[Tarantool-patches] [PATCH] raft: execute triggers exactly on state change
Serge Petrenko
sergepetrenko at tarantool.org
Tue Nov 17 18:16:19 MSK 2020
Raft triggers on state change should be executed right on state change,
in the same fiber and without yields.
This solves two problems:
1) instance may be rw for a short period of time after becoming
follower
2) leader may become rw even before clearing the limbo after the
previous leader
In order to achieve this introduce a new state, RAFT_STATE_NONE, which
takes part of the responsibilities RAFT_STATE_FOLLOWER had.
The state indicates that raft is turned off, so that both "raft is off"

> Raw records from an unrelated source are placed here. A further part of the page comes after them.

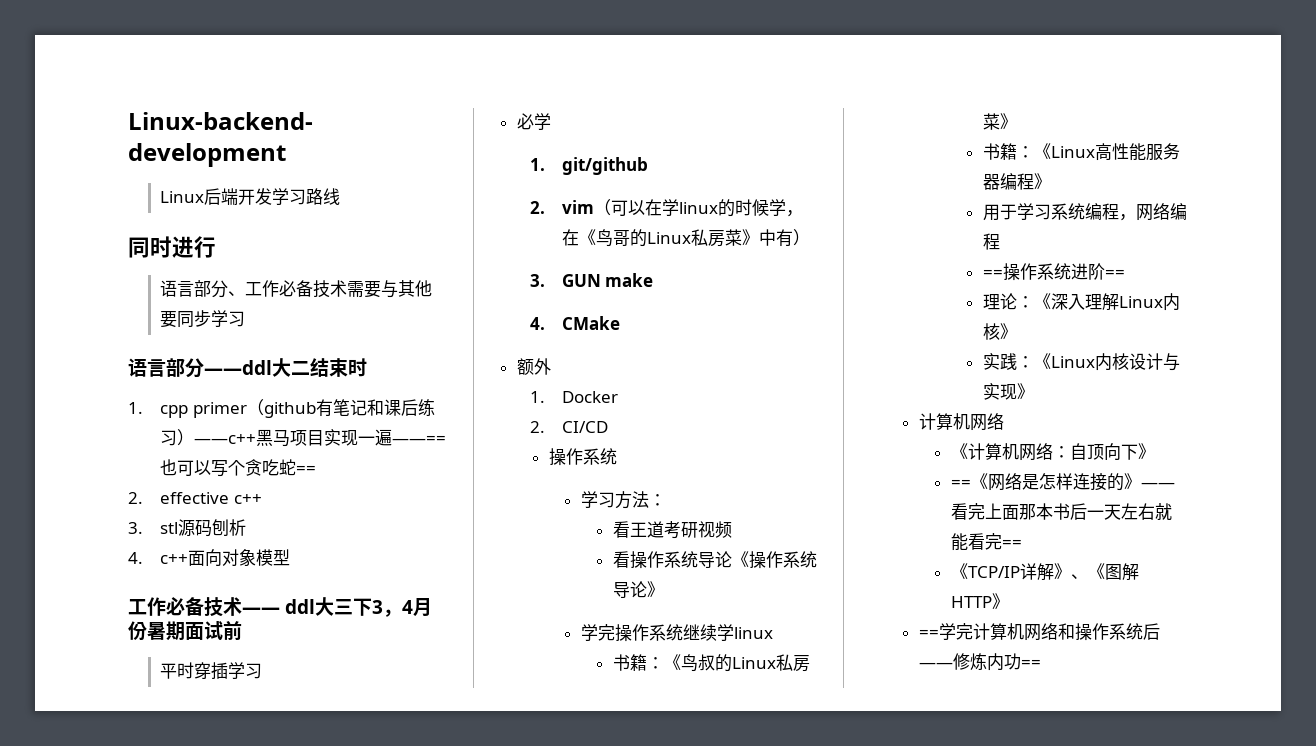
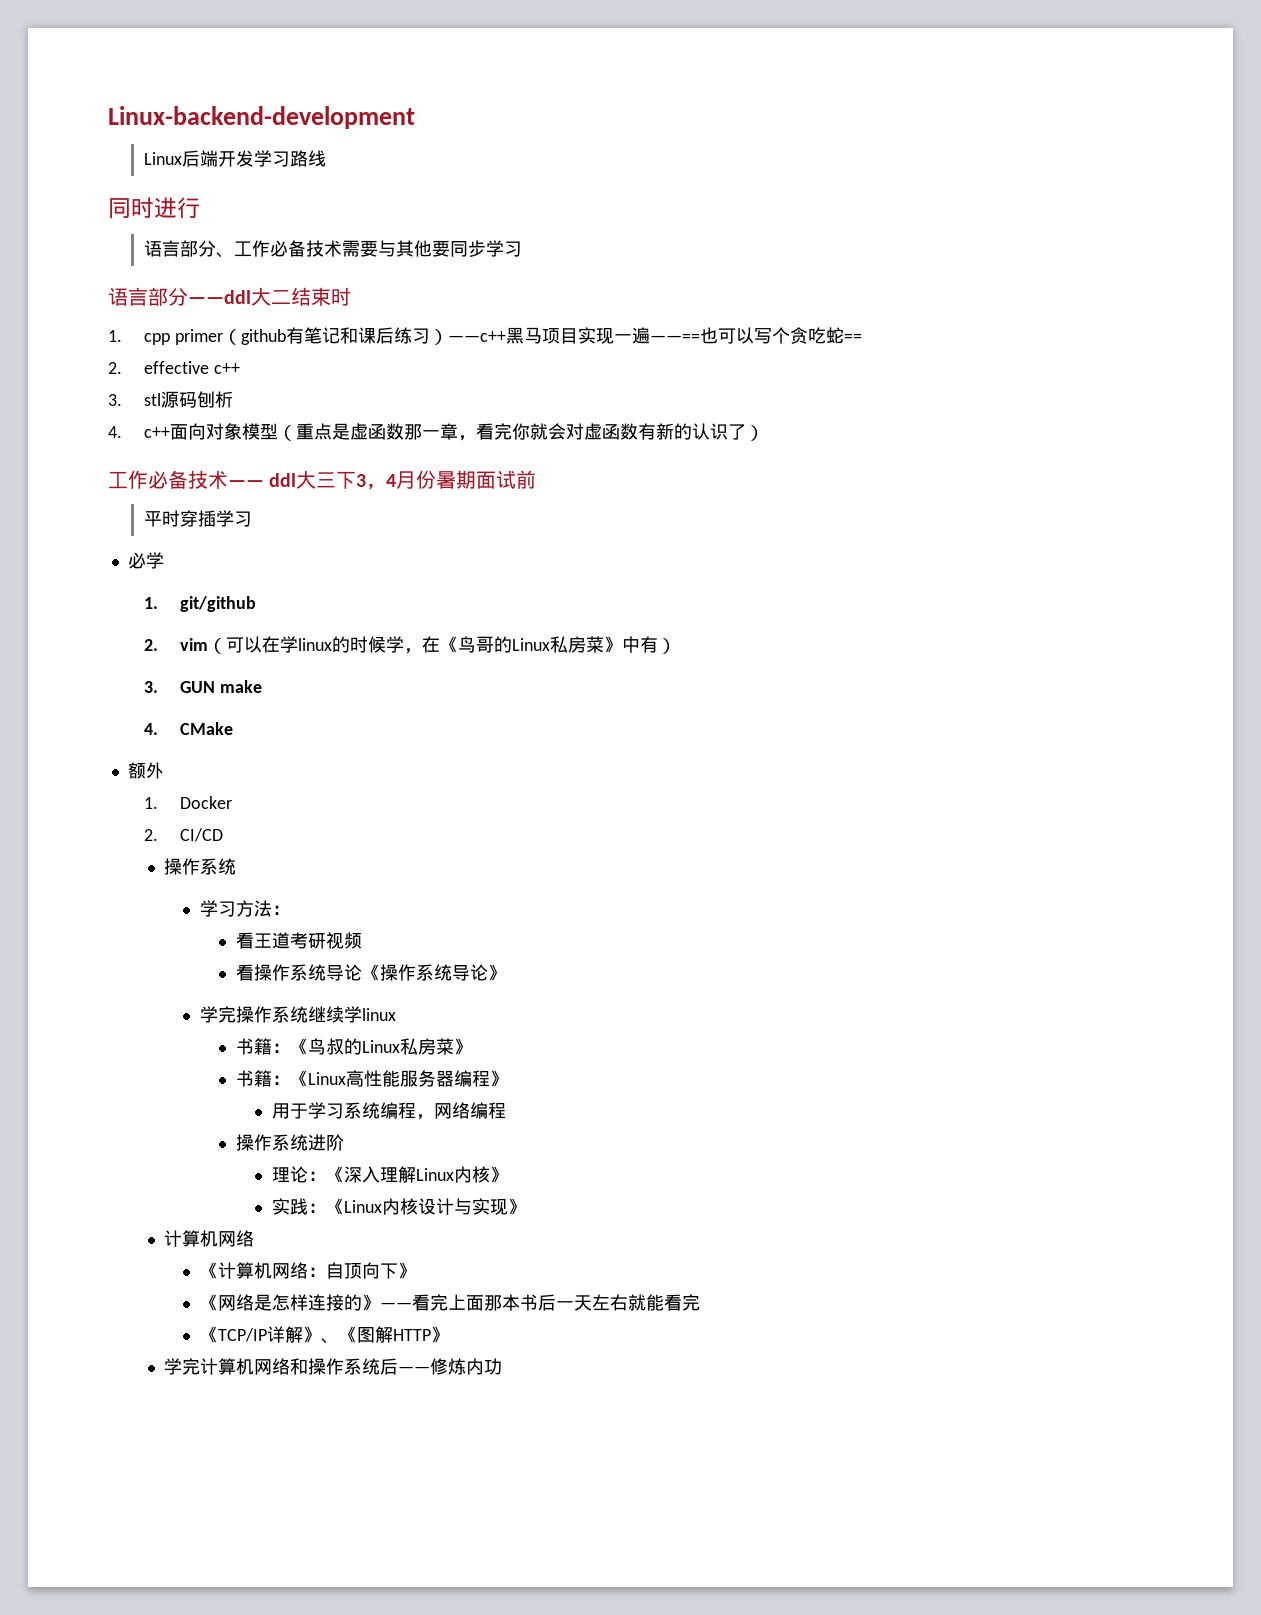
- 4. c++面向对象模型
+ 4. c++面向对象模型（重点是虚函数那一章，看完你就会对虚函数有新的认识了）
- ==操作系统进阶==
+ 操作系统进阶
- ==《网络是怎样连接的》——看完上面那本书后一天左右就能看完==
+ 《网络是怎样连接的》——看完上面那本书后一天左右就能看完
- ==学完计算机网络和操作系统后——修炼内功==
+ 学完计算机网络和操作系统后——修炼内功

and "state is follower" events may be delivered to the triggers.
Closes #5440
---
sp/gh-5440-on-state-update
https://github.com/tarantool/tarantool/issues/5440
src/box/box.cc | 3 +-
src/box/raft.c | 17 ++++----
src/lib/raft/raft.c | 49 +++++++++++++++---------
src/lib/raft/raft.h | 2 +
test/replication/election_basic.result | 4 +-
test/replication/election_basic.test.lua | 4 +-
6 files changed, 48 insertions(+), 31 deletions(-)

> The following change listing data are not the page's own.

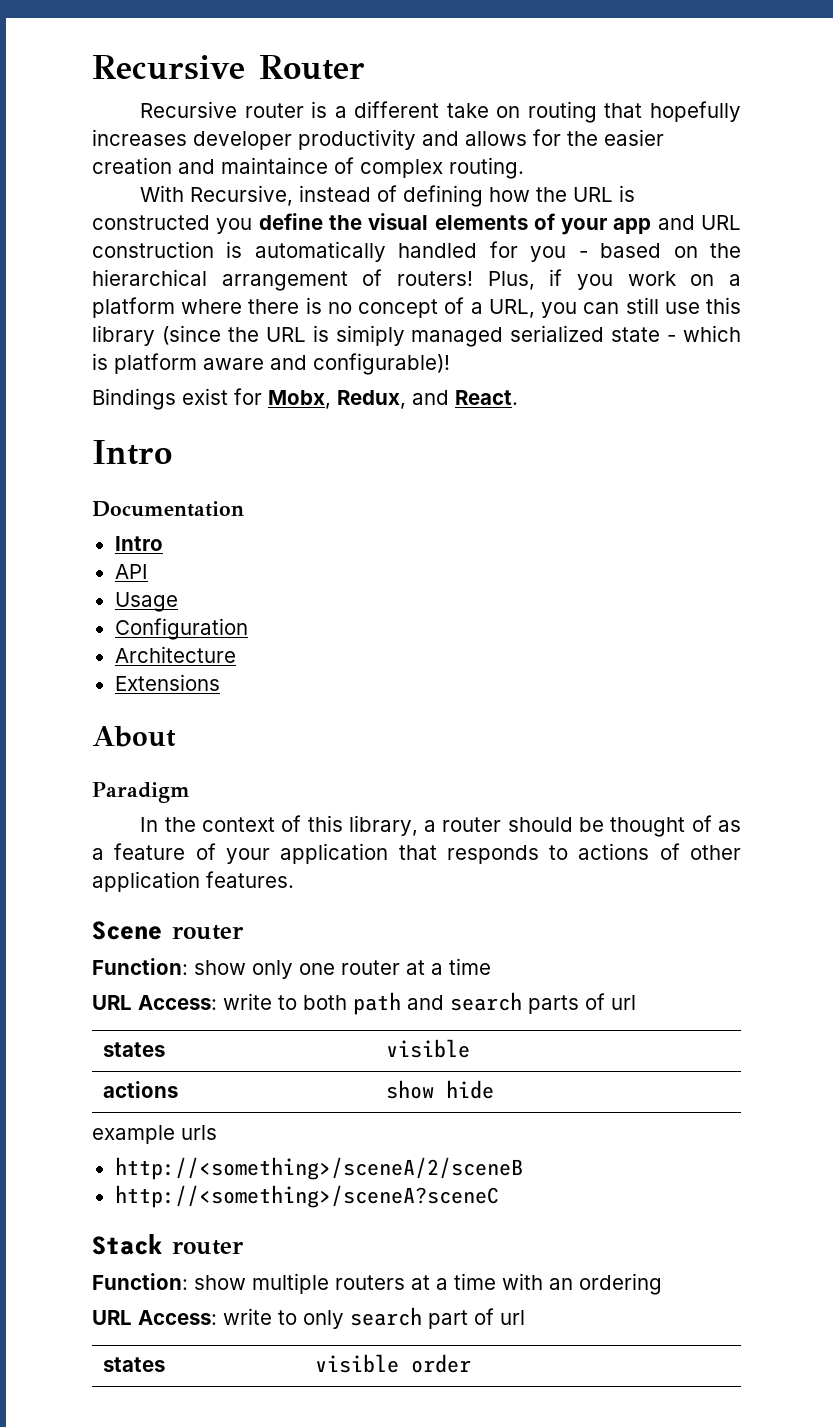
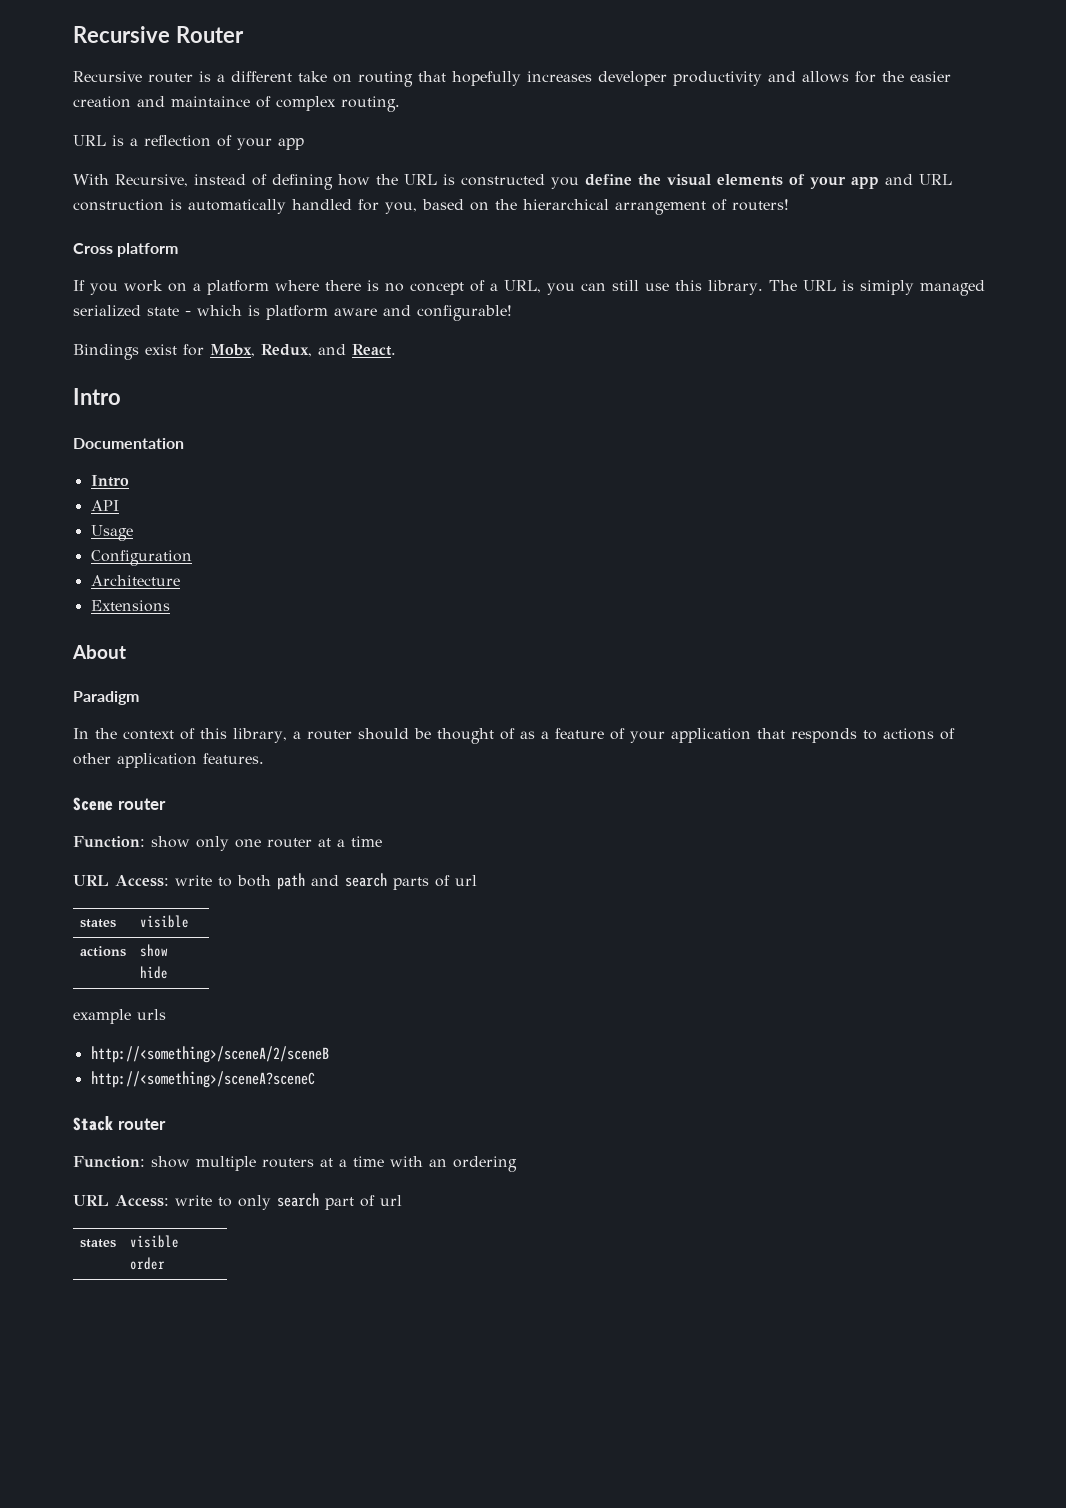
+ URL is a reflection of your app
- With Recursive, instead of defining how the URL is constructed you define the visual elements of your app and URL construction is automatically handled for you - based on the hierarchical arrangement of routers! Plus, if you work on a platform where there is no concept of a URL, you can still use this library (since the URL is simiply managed serialized state - which is platform aware and configurable)!
+ With Recursive, instead of defining how the URL is constructed you define the visual elements of your app and URL construction is automatically handled for you, based on the hierarchical arrangement of routers!
+ Cross platform
+ If you work on a platform where there is no concept of a URL, you can still use this library. The URL is simiply managed serialized state - which is platform aware and configurable!

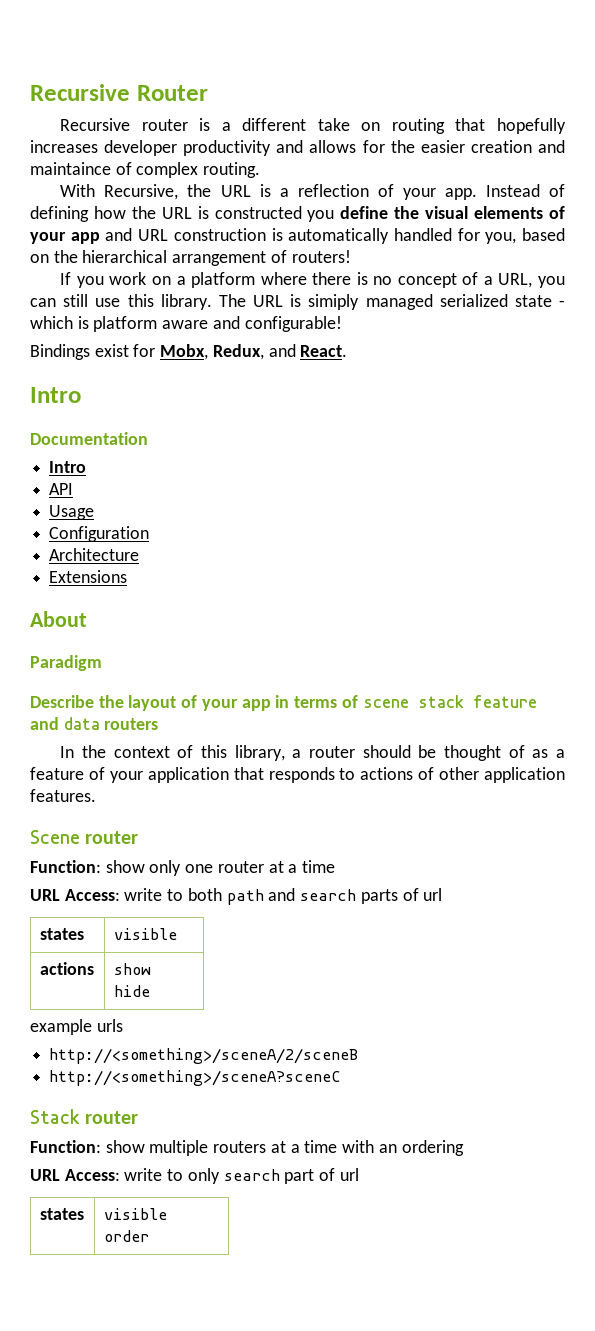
- URL is a reflection of your app
- With Recursive, instead of defining how the URL is constructed you define the visual elements of your app and URL construction is automatically handled for you, based on the hierarchical arrangement of routers!
+ With Recursive, the URL is a reflection of your app. Instead of defining how the URL is constructed you define the visual elements of your app and URL construction is automatically handled for you, based on the hierarchical arrangement of routers!
- Cross platform
+ Describe the layout of your app in terms of scene stack feature and data routers

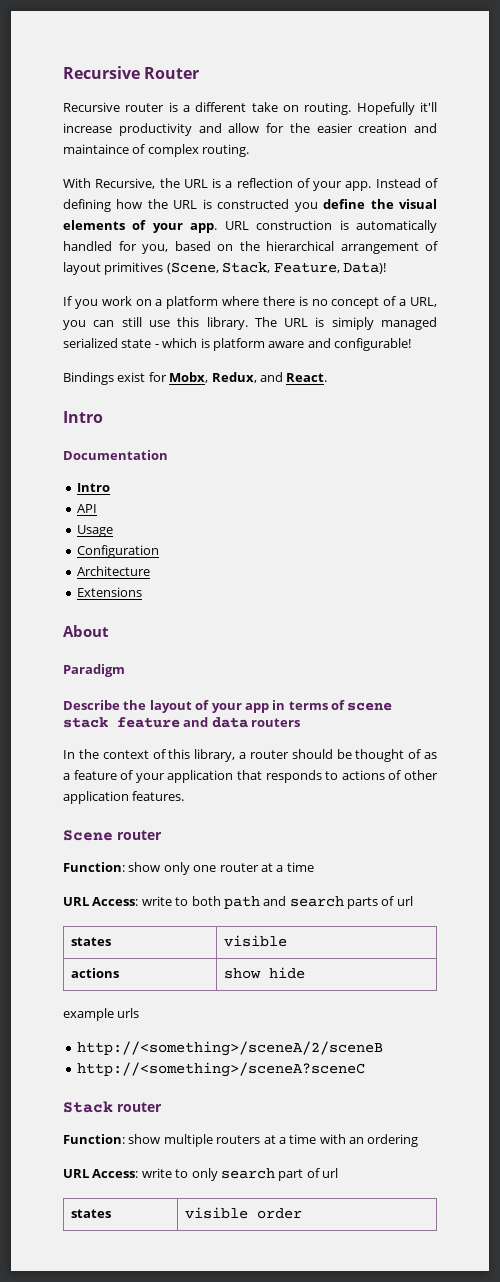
- Recursive router is a different take on routing that hopefully increases developer productivity and allows for the easier creation and maintaince of complex routing.
+ Recursive router is a different take on routing. Hopefully it'll increase productivity and allow for the easier creation and maintaince of complex routing.
- Instead of defining how the URL is constructed you define the visual elements of your app and URL construction is automatically handled for you, based on the hierarchical arrangement of routers!
+ Instead of defining how the URL is constructed you define the visual elements of your app. URL construction is automatically handled for you, based on the hierarchical arrangement of layout primitives (Scene, Stack, Feature, Data)!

diff --git a/src/box/box.cc b/src/box/box.cc
index 7d23de95c..7c8fba6d3 100644
--- a/src/box/box.cc
+++ b/src/box/box.cc
@@ -791,8 +791,9 @@ box_set_election_mode(void)

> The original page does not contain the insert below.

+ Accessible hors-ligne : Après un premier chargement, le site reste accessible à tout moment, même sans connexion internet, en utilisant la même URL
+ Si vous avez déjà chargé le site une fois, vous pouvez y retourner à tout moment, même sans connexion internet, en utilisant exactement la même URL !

const char *mode = box_check_election_mode();
if (mode == NULL)
return -1;
- raft_cfg_is_candidate(box_raft(), strcmp(mode, "candidate") == 0);
+ /* Order is important for correct state transitions. */
raft_cfg_is_enabled(box_raft(), strcmp(mode, "off") != 0);
+ raft_cfg_is_candidate(box_raft(), strcmp(mode, "candidate") == 0);
return 0;
}
diff --git a/src/box/raft.c b/src/box/raft.c
index db1a3f423..bb26398a3 100644
--- a/src/box/raft.c
+++ b/src/box/raft.c
@@ -77,16 +77,17 @@ box_raft_on_update_f(struct trigger *trigger, void *event)
(void)trigger;
struct raft *raft = (struct raft *)event;
assert(raft == box_raft());
+ if (raft->state == RAFT_STATE_LEADER) {
+ /*
+ * When the node became a leader, it means it will ignore all
+ * records from all the other nodes, and won't get late CONFIRM
+ * messages anyway. Can clear the queue without waiting for
+ * confirmations.
+ */
+ box_clear_synchro_queue(false);
+ }
/* State or enablence could be changed, affecting read-only state. */
box_update_ro_summary();
- if (raft->state != RAFT_STATE_LEADER)
- return 0;
- /*
- * When the node became a leader, it means it will ignore all records
- * from all the other nodes, and won't get late CONFIRM messages anyway.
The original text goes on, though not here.